═════ Given entries ═════
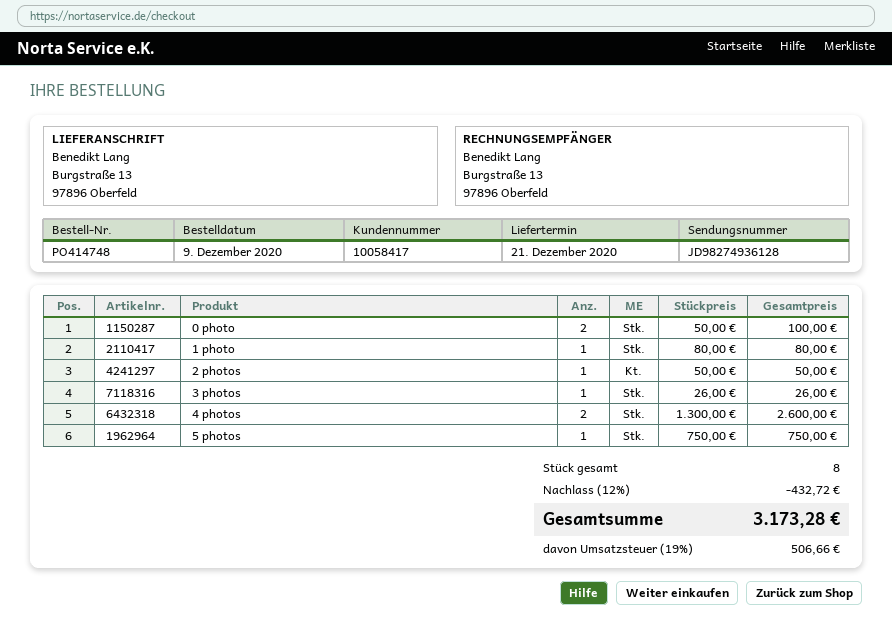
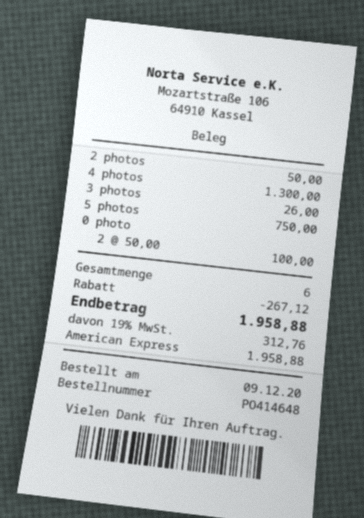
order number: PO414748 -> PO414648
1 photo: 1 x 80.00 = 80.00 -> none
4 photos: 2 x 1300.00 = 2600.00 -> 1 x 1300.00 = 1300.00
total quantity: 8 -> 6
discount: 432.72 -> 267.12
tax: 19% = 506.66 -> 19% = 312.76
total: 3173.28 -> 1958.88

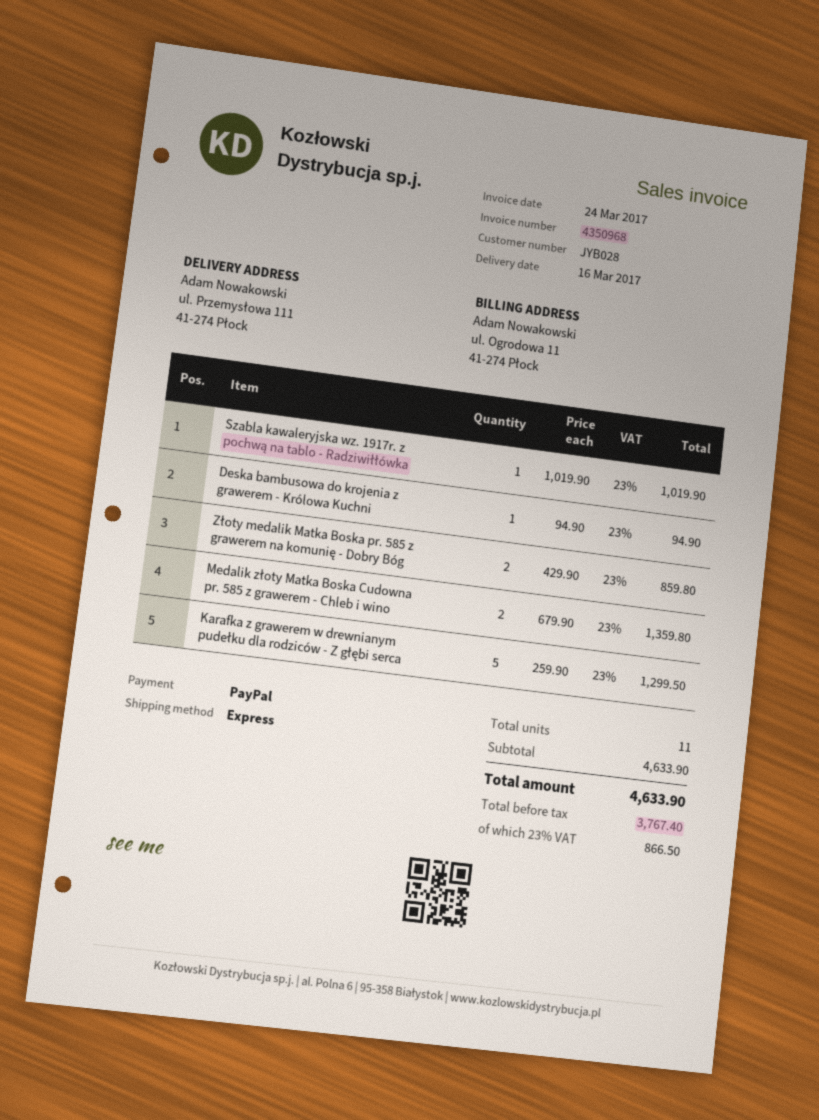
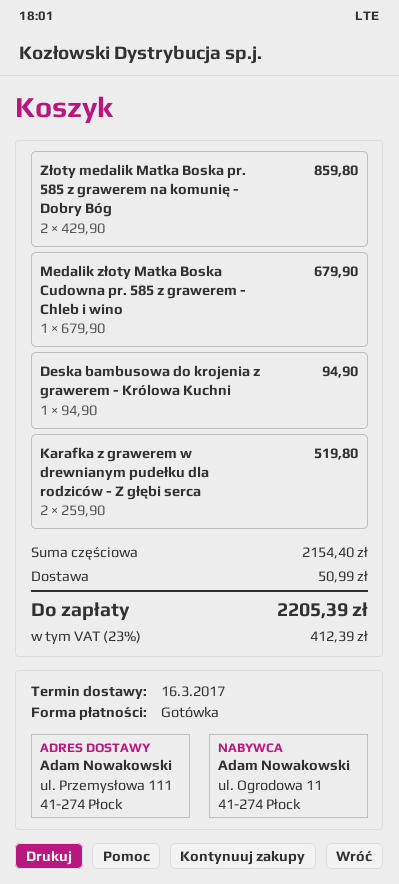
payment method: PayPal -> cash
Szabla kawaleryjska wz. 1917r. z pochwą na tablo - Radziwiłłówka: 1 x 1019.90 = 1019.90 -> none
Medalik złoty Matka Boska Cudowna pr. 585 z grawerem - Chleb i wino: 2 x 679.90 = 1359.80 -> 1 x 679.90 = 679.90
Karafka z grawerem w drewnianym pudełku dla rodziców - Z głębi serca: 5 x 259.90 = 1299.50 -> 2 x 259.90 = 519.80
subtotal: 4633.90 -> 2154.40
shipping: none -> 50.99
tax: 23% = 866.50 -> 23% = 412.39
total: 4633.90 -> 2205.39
═════
*Activity*
Each line with the word "grawerem" in the records above belongs in the result; copy all of them.

*Result for this task*
Medalik złoty Matka Boska Cudowna pr. 585 z grawerem - Chleb i wino: 2 x 679.90 = 1359.80 -> 1 x 679.90 = 679.90
Karafka z grawerem w drewnianym pudełku dla rodziców - Z głębi serca: 5 x 259.90 = 1299.50 -> 2 x 259.90 = 519.80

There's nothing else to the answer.